● **Work task**
Each record that follows is to be reproduced character for character, pictures excepted.

= Beginning of Section =

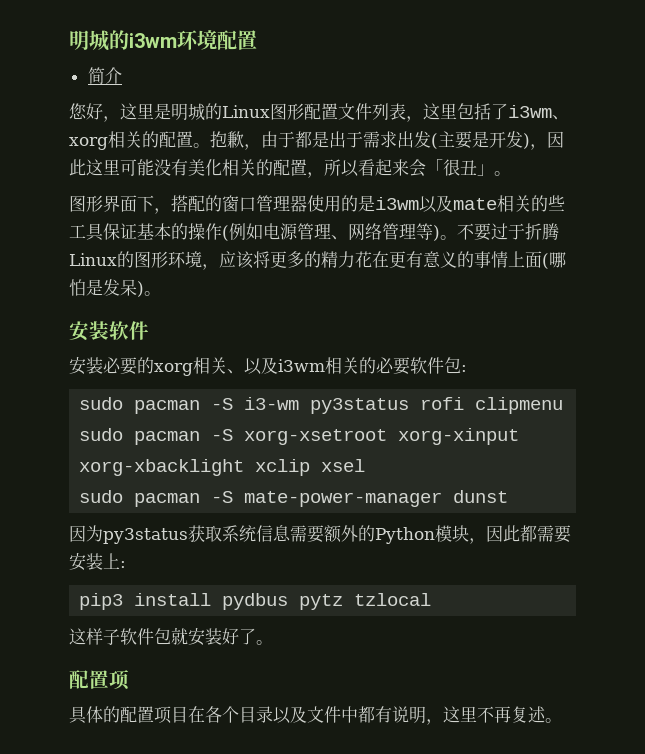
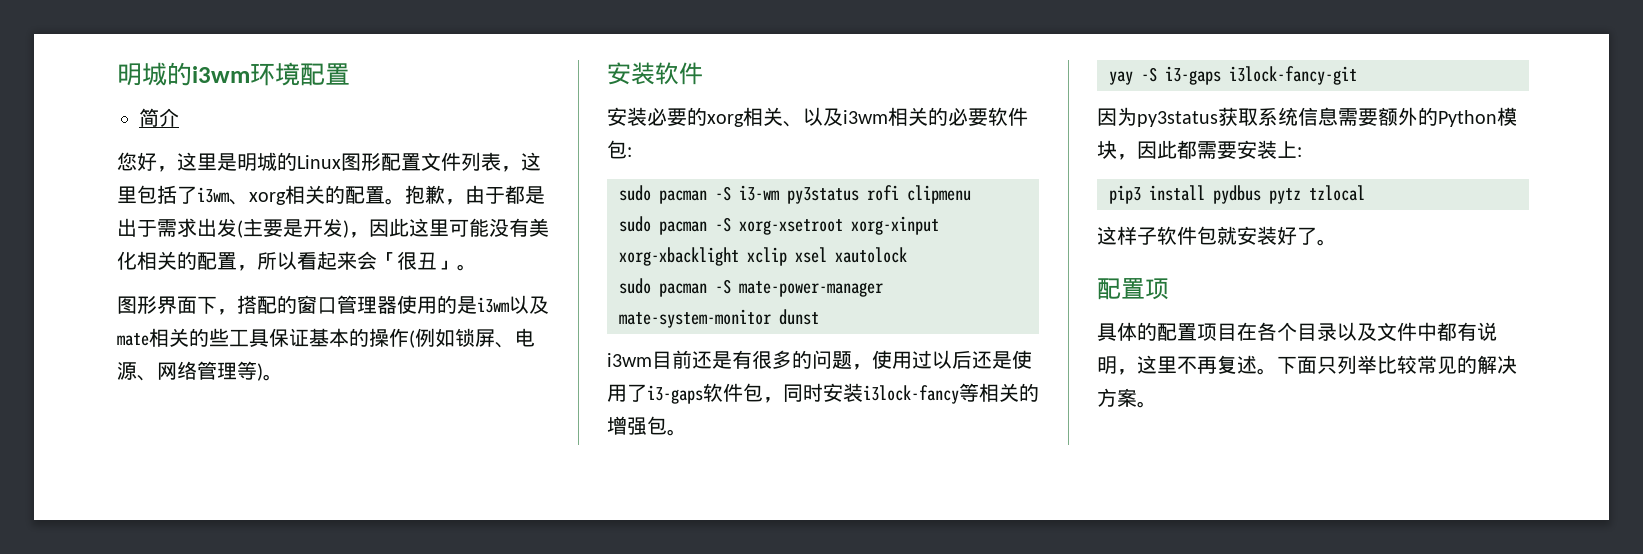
- 图形界面下，搭配的窗口管理器使用的是i3wm以及mate相关的些工具保证基本的操作(例如电源管理、网络管理等)。不要过于折腾Linux的图形环境，应该将更多的精力花在更有意义的事情上面(哪怕是发呆)。
+ 图形界面下，搭配的窗口管理器使用的是i3wm以及mate相关的些工具保证基本的操作(例如锁屏、电源、网络管理等)。
- sudo pacman -S xorg-xsetroot xorg-xinput xorg-xbacklight xclip xsel
+ sudo pacman -S xorg-xsetroot xorg-xinput xorg-xbacklight xclip xsel xautolock
- sudo pacman -S mate-power-manager dunst
+ sudo pacman -S mate-power-manager mate-system-monitor dunst
+ i3wm目前还是有很多的问题，使用过以后还是使用了i3-gaps软件包，同时安装i3lock-fancy等相关的增强包。
+ yay -S i3-gaps i3lock-fancy-git
+ 下面只列举比较常见的解决方案。

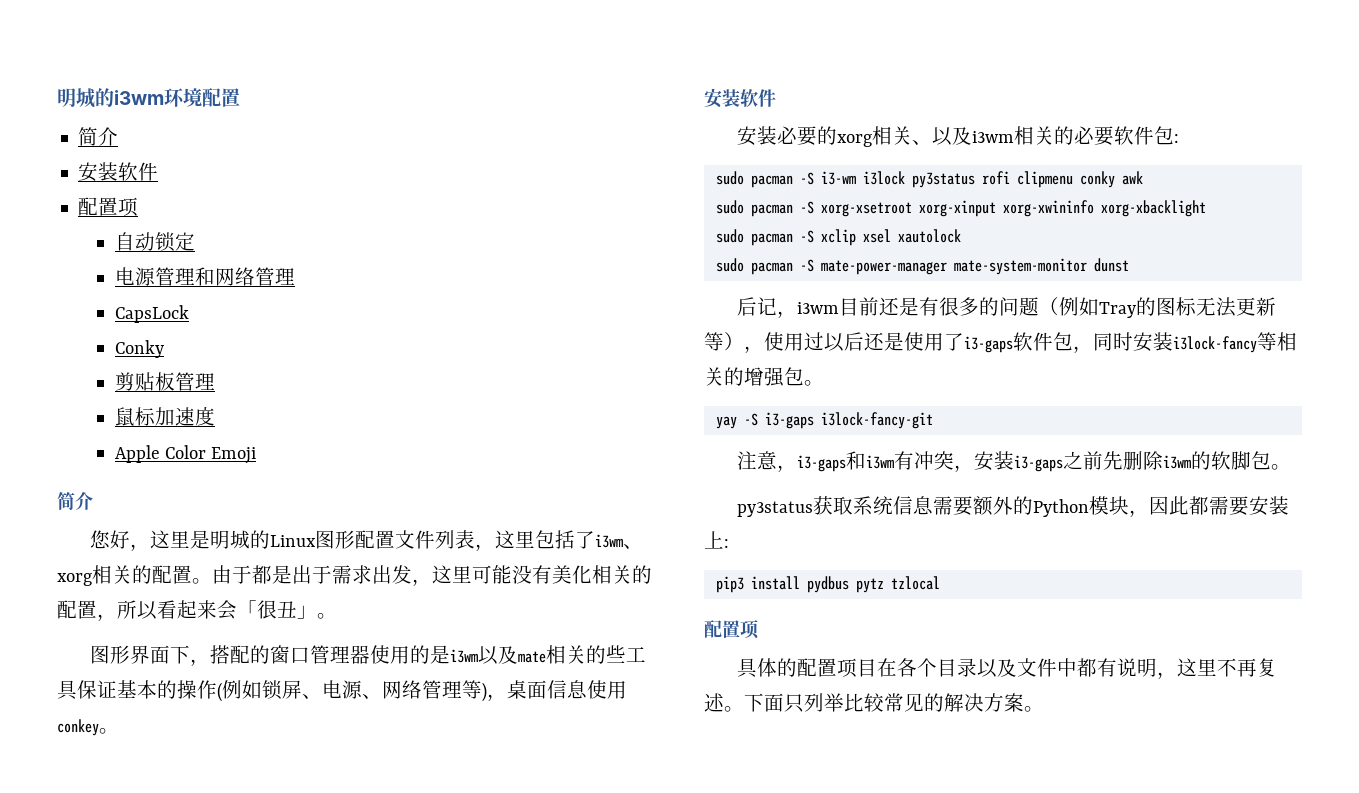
  明城的i3wm环境配置
+ 简介
+ 安装软件
+ 配置项
+ 自动锁定
+ 电源管理和网络管理
+ CapsLock
+ Conky
+ 剪贴板管理
+ 鼠标加速度
+ Apple Color Emoji
- 抱歉，由于都是出于需求出发(主要是开发)，因此这里可能没有美化相关的配置，所以看起来会「很丑」。
+ 由于都是出于需求出发，这里可能没有美化相关的配置，所以看起来会「很丑」。
- 图形界面下，搭配的窗口管理器使用的是i3wm以及mate相关的些工具保证基本的操作(例如锁屏、电源、网络管理等)。
+ 图形界面下，搭配的窗口管理器使用的是i3wm以及mate相关的些工具保证基本的操作(例如锁屏、电源、网络管理等)，桌面信息使用conkey。
- sudo pacman -S i3-wm py3status rofi clipmenu
+ sudo pacman -S i3-wm i3lock py3status rofi clipmenu conky awk
- sudo pacman -S xorg-xsetroot xorg-xinput xorg-xbacklight xclip xsel xautolock
+ sudo pacman -S xorg-xsetroot xorg-xinput xorg-xwininfo xorg-xbacklight
+ sudo pacman -S xclip xsel xautolock
- i3wm目前还是有很多的问题，使用过以后还是使用了i3-gaps软件包，同时安装i3lock-fancy等相关的增强包。
+ 后记，i3wm目前还是有很多的问题（例如Tray的图标无法更新等），使用过以后还是使用了i3-gaps软件包，同时安装i3lock-fancy等相关的增强包。
- 因为py3status获取系统信息需要额外的Python模块，因此都需要安装上:
+ 注意，i3-gaps和i3wm有冲突，安装i3-gaps之前先删除i3wm的软脚包。
+ py3status获取系统信息需要额外的Python模块，因此都需要安装上:
- 这样子软件包就安装好了。

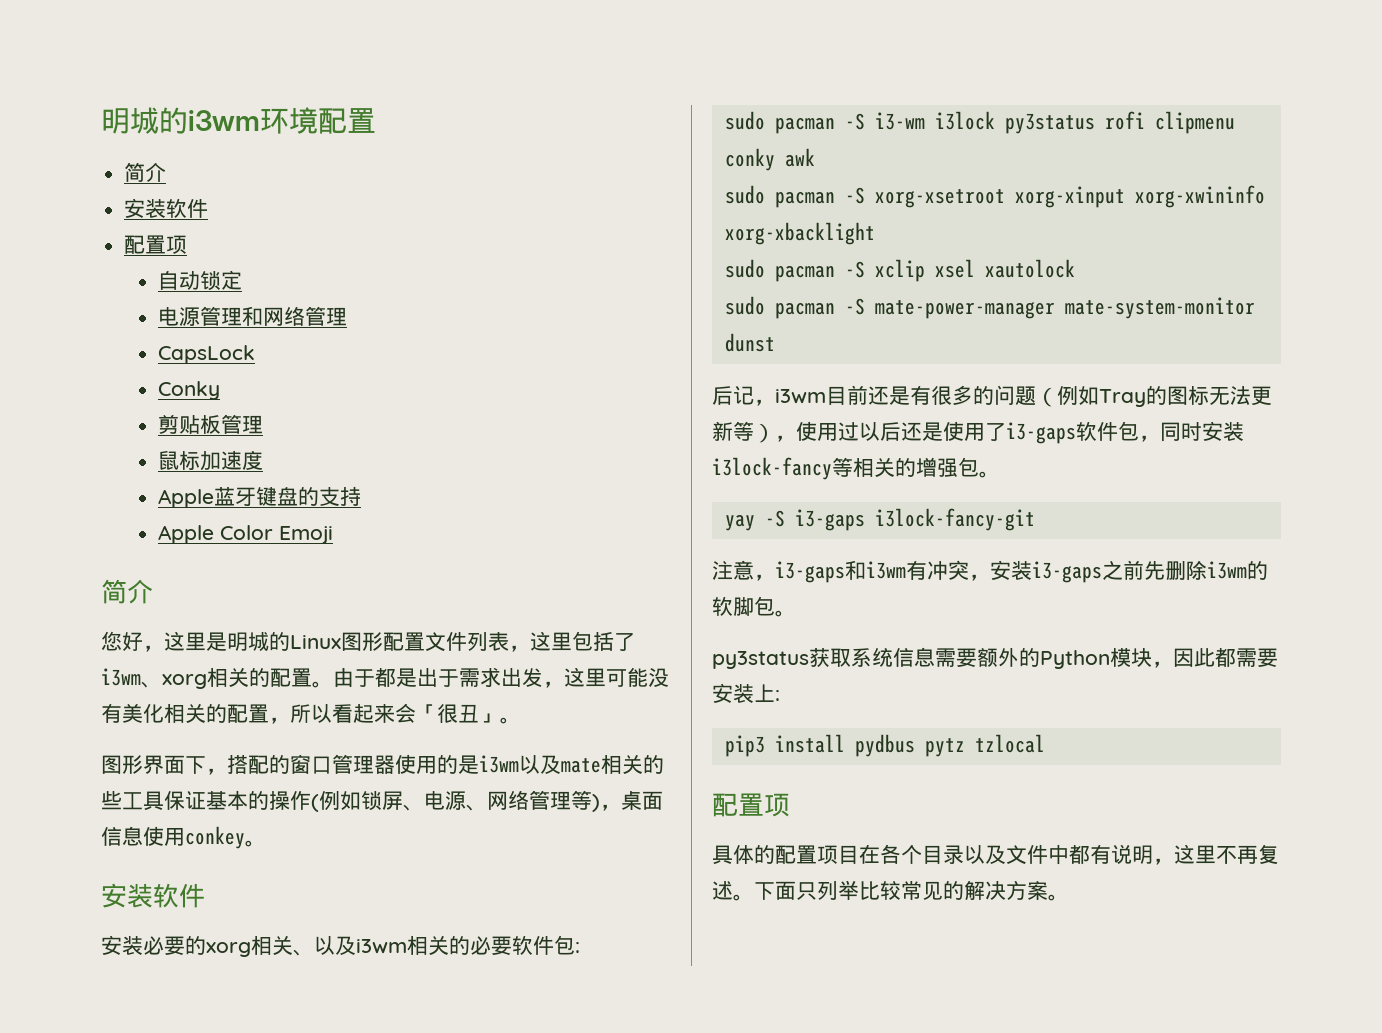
+ Apple蓝牙键盘的支持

= End of Section =

● **Response**
- 图形界面下，搭配的窗口管理器使用的是i3wm以及mate相关的些工具保证基本的操作(例如电源管理、网络管理等)。不要过于折腾Linux的图形环境，应该将更多的精力花在更有意义的事情上面(哪怕是发呆)。
+ 图形界面下，搭配的窗口管理器使用的是i3wm以及mate相关的些工具保证基本的操作(例如锁屏、电源、网络管理等)。
- sudo pacman -S xorg-xsetroot xorg-xinput xorg-xbacklight xclip xsel
+ sudo pacman -S xorg-xsetroot xorg-xinput xorg-xbacklight xclip xsel xautolock
- sudo pacman -S mate-power-manager dunst
+ sudo pacman -S mate-power-manager mate-system-monitor dunst
+ i3wm目前还是有很多的问题，使用过以后还是使用了i3-gaps软件包，同时安装i3lock-fancy等相关的增强包。
+ yay -S i3-gaps i3lock-fancy-git
+ 下面只列举比较常见的解决方案。

  明城的i3wm环境配置
+ 简介
+ 安装软件
+ 配置项
+ 自动锁定
+ 电源管理和网络管理
+ CapsLock
+ Conky
+ 剪贴板管理
+ 鼠标加速度
+ Apple Color Emoji
- 抱歉，由于都是出于需求出发(主要是开发)，因此这里可能没有美化相关的配置，所以看起来会「很丑」。
+ 由于都是出于需求出发，这里可能没有美化相关的配置，所以看起来会「很丑」。
- 图形界面下，搭配的窗口管理器使用的是i3wm以及mate相关的些工具保证基本的操作(例如锁屏、电源、网络管理等)。
+ 图形界面下，搭配的窗口管理器使用的是i3wm以及mate相关的些工具保证基本的操作(例如锁屏、电源、网络管理等)，桌面信息使用conkey。
- sudo pacman -S i3-wm py3status rofi clipmenu
+ sudo pacman -S i3-wm i3lock py3status rofi clipmenu conky awk
- sudo pacman -S xorg-xsetroot xorg-xinput xorg-xbacklight xclip xsel xautolock
+ sudo pacman -S xorg-xsetroot xorg-xinput xorg-xwininfo xorg-xbacklight
+ sudo pacman -S xclip xsel xautolock
- i3wm目前还是有很多的问题，使用过以后还是使用了i3-gaps软件包，同时安装i3lock-fancy等相关的增强包。
+ 后记，i3wm目前还是有很多的问题（例如Tray的图标无法更新等），使用过以后还是使用了i3-gaps软件包，同时安装i3lock-fancy等相关的增强包。
- 因为py3status获取系统信息需要额外的Python模块，因此都需要安装上:
+ 注意，i3-gaps和i3wm有冲突，安装i3-gaps之前先删除i3wm的软脚包。
+ py3status获取系统信息需要额外的Python模块，因此都需要安装上:
- 这样子软件包就安装好了。

+ Apple蓝牙键盘的支持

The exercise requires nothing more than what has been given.